According to the accountability cycle proposed by Epstein and Birchard, four elements play a role in corporate accountability: governance, measurement, management systems and reporting. You need to have all of these in place so that you can demonstrate fairness and transparency in how you manage your business. However, it is a long-term solution that may be a big project for you and your managers and is certainly beyond the scope of this article.

Looking at what can be done immediately; Partners in Leadership® have developed a four stage model for practicing accountability.
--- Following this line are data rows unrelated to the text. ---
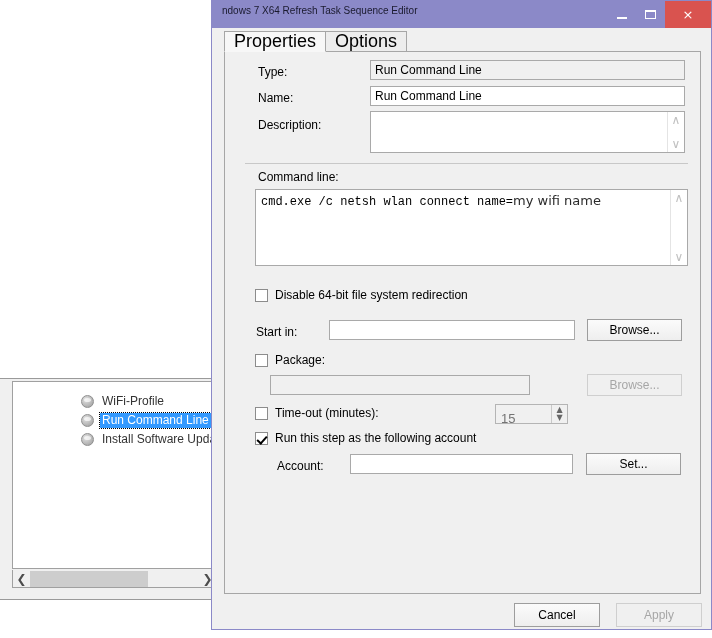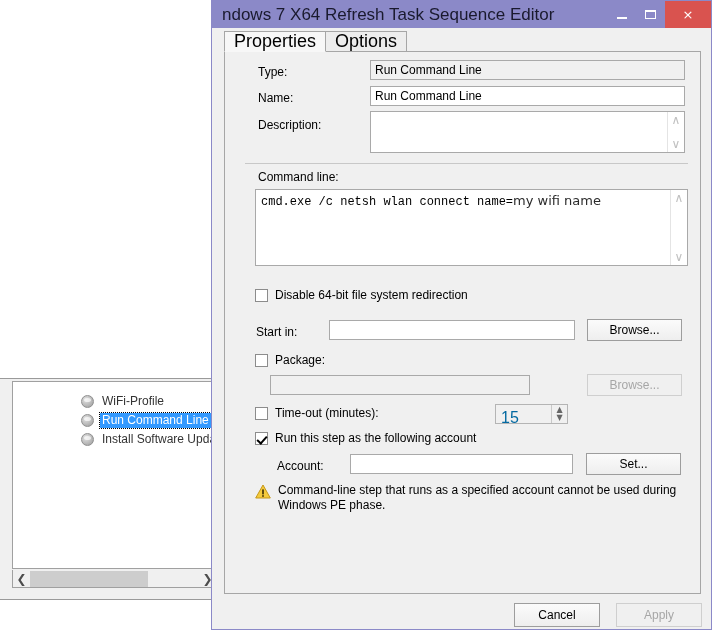--- a/index.html
+++ b/index.html
@@ -108,7 +108,7 @@
   .title-text {
     position: absolute;
     left: 10px; top: 4px;
-    font-size: 17px;
+    font-size: 10px;
     color: #1a1a2e;
     white-space: nowrap;
     font-family: "Liberation Sans", sans-serif;

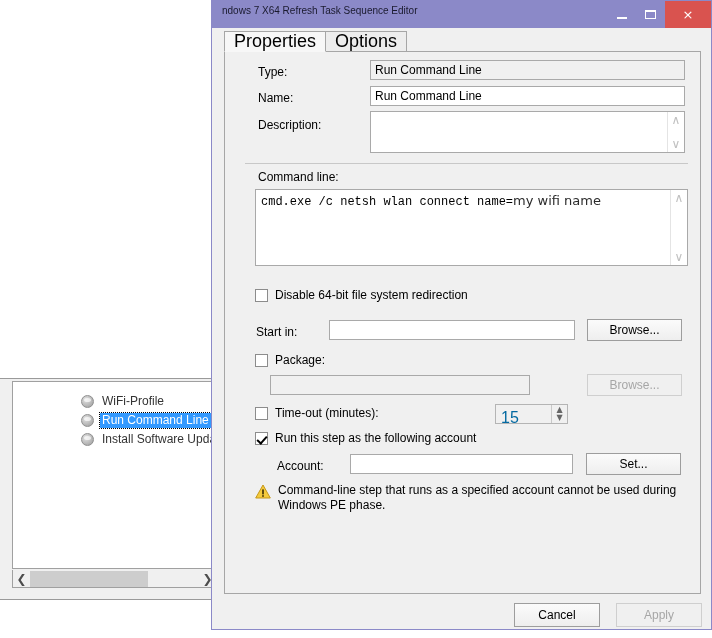--- a/index.html
+++ b/index.html
@@ -270,8 +270,8 @@
   .spin .sval {
     flex: 1 1 auto;
     padding-left: 5px;
-    font-size: 16px;
-    color: #0369a1;
+    font-size: 13px;
+    color: #737373;
     margin-top: 8px;
   }
   .spin .sbtns {

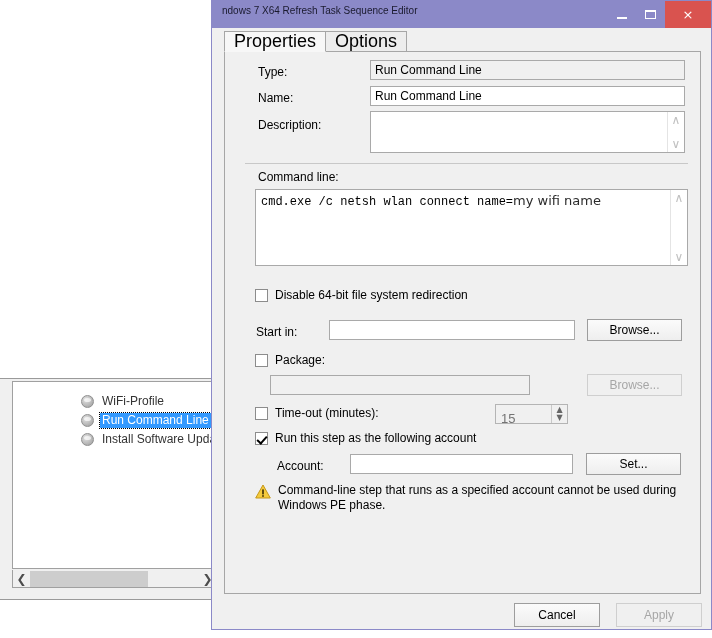--- a/index.html
+++ b/index.html
@@ -414,14 +414,6 @@
       <div class="txtbox" style="left:125px; top:402px; width:223px; height:20px;"></div>
       <div class="btn" style="left:361px; top:401px; width:95px; height:22px;">Set...</div>
 
-      <div class="warnrow" style="left:30px; top:431px;">
-        <svg class="warn-icon" viewBox="0 0 16 15">
-          <polygon points="8,1 15.3,14 0.7,14" fill="#f5cb3c" stroke="#c4971a" stroke-width="1" stroke-linejoin="round"></polygon>
-          <rect x="7.2" y="5.4" width="1.6" height="5" fill="#3a2c06"></rect>
-          <rect x="7.2" y="11.2" width="1.6" height="1.6" fill="#3a2c06"></rect>
-        </svg>
-        <span class="warn-text">Command-line step that runs as a specified account cannot be used during Windows PE phase.</span>
-      </div>
 
     </div>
This is a useful framework for addressing accountability at an employee or individual level:

  1. See it: The first step to being accountable is an awareness of what the reality is. Your employees need to be conscious about what they do and what part they have in the success of the business. They need to see how they fit into the broader context of their workplace and they need to see the value they contribute. On the flip side, individuals may not recognise their short-comings or bad habits a lifetime in the making. Encourage people to engage in open dialogue and to seek feedback about how they are performing.
  2. Own it: Coach your staff to identify what factors or events have led to their current reality. Do not allow the counter-productive behaviours outlined above (the blaming, denying etc.). Insist that staff objectively identify what is going on in your business, speaking in the first person. They need to stick to the facts and avoid emotional outbursts. An example of a problem owned is the following: “that deadline was missed because I did not manage my workload properly. I completed the easy tasks rather than what was important or time sensitive”.
  3. Solve it: Once your employees own a problem, you can insist that they bring solutions to the proverbial table. Do not try to solve the problem for them. At best, this only makes them lazy and, at worst, it can be disempowering. Be open minded and patient. Let them make the first suggestion and then help them consider all perspectives and factors as you work with your employees towards a solution. The more they see themselves as part of the solution, the more they will develop a sense of accountability.
  4. Do it: Full accountability only comes from this final step. Your employees need to be given the opportunity to make the changes necessary to solve the problem and they need to be taken to task if they don’t take positive action. Encourage and reward them so that they stay motivated and gain confidence. The more positive the experience, the more likely they are to maintain their accountable attitude. Do not allow cynics and nay-sayers any involvement.